• Materials provided:
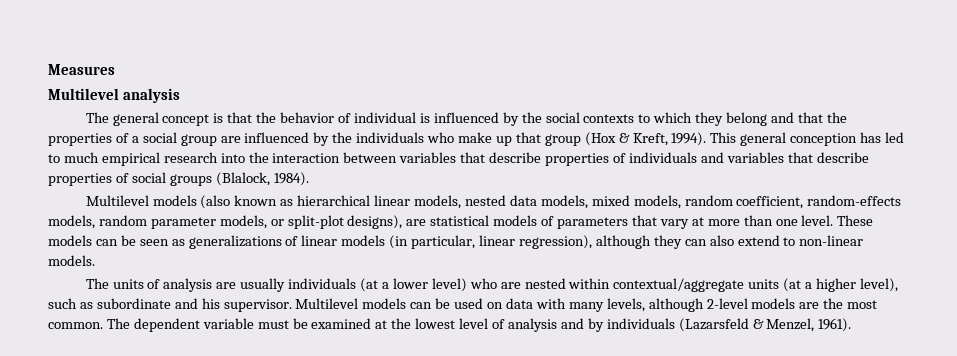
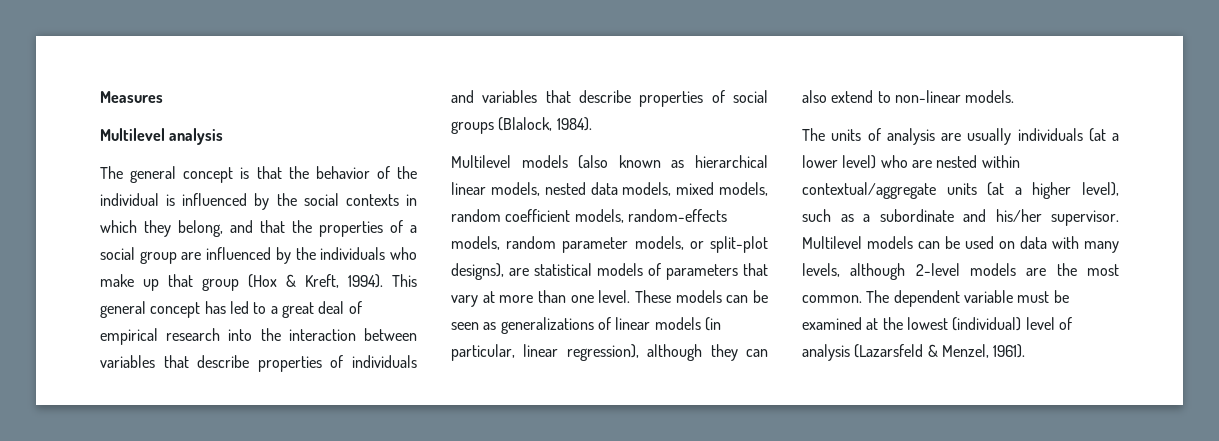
- The general concept is that the behavior of individual is influenced by the social contexts to which they belong and that the properties of a social group are influenced by the individuals who make up that group (Hox & Kreft, 1994).
+ The general concept is that the behavior of the individual is influenced by the social contexts in which they belong, and that the properties of a social group are influenced by the individuals who make up that group (Hox & Kreft, 1994).
- This general conception has led to much empirical research into the interaction between variables that describe properties of individuals and variables that describe properties of social groups (Blalock, 1984).
+ This general concept has led to a great deal of empirical research into the interaction between variables that describe properties of individuals and variables that describe properties of social groups (Blalock, 1984).
- Multilevel models (also known as hierarchical linear models, nested data models, mixed models, random coefficient, random-effects models, random parameter models, or split-plot designs), are statistical models of parameters that vary at more than one level.
+ Multilevel models (also known as hierarchical linear models, nested data models, mixed models, random coefficient models, random-effects models, random parameter models, or split-plot designs), are statistical models of parameters that vary at more than one level.
- The units of analysis are usually individuals (at a lower level) who are nested within contextual/aggregate units (at a higher level), such as subordinate and his supervisor.
+ The units of analysis are usually individuals (at a lower level) who are nested within contextual/aggregate units (at a higher level), such as a subordinate and his/her supervisor.
- The dependent variable must be examined at the lowest level of analysis and by individuals (Lazarsfeld & Menzel, 1961).
+ The dependent variable must be examined at the lowest (individual) level of analysis (Lazarsfeld & Menzel, 1961).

• Task objective: Reply with every line of the listing that has the string "coefficient".

• Task response:
- Multilevel models (also known as hierarchical linear models, nested data models, mixed models, random coefficient, random-effects models, random parameter models, or split-plot designs), are statistical models of parameters that vary at more than one level.
+ Multilevel models (also known as hierarchical linear models, nested data models, mixed models, random coefficient models, random-effects models, random parameter models, or split-plot designs), are statistical models of parameters that vary at more than one level.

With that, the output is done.